## Task statement:
Could you give back the records exactly, taking out the pictures?
(Data excerpts begins)
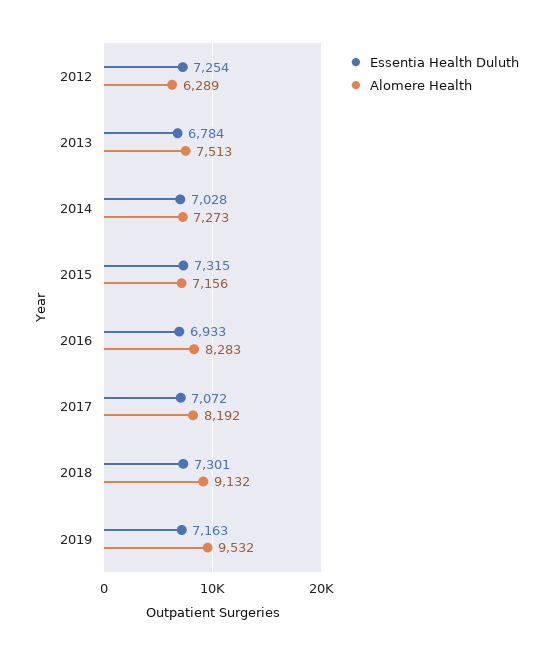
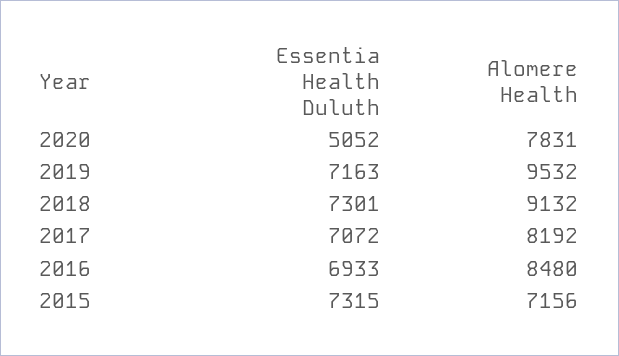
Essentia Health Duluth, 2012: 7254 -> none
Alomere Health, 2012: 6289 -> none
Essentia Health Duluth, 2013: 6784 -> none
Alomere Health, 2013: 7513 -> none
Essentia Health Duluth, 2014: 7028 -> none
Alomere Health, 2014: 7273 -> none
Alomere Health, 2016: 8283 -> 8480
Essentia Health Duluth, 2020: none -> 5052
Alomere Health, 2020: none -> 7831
(Data excerpts ends)
## Output of the exercise:
Essentia Health Duluth, 2012: 7254 -> none
Alomere Health, 2012: 6289 -> none
Essentia Health Duluth, 2013: 6784 -> none
Alomere Health, 2013: 7513 -> none
Essentia Health Duluth, 2014: 7028 -> none
Alomere Health, 2014: 7273 -> none
Alomere Health, 2016: 8283 -> 8480
Essentia Health Duluth, 2020: none -> 5052
Alomere Health, 2020: none -> 7831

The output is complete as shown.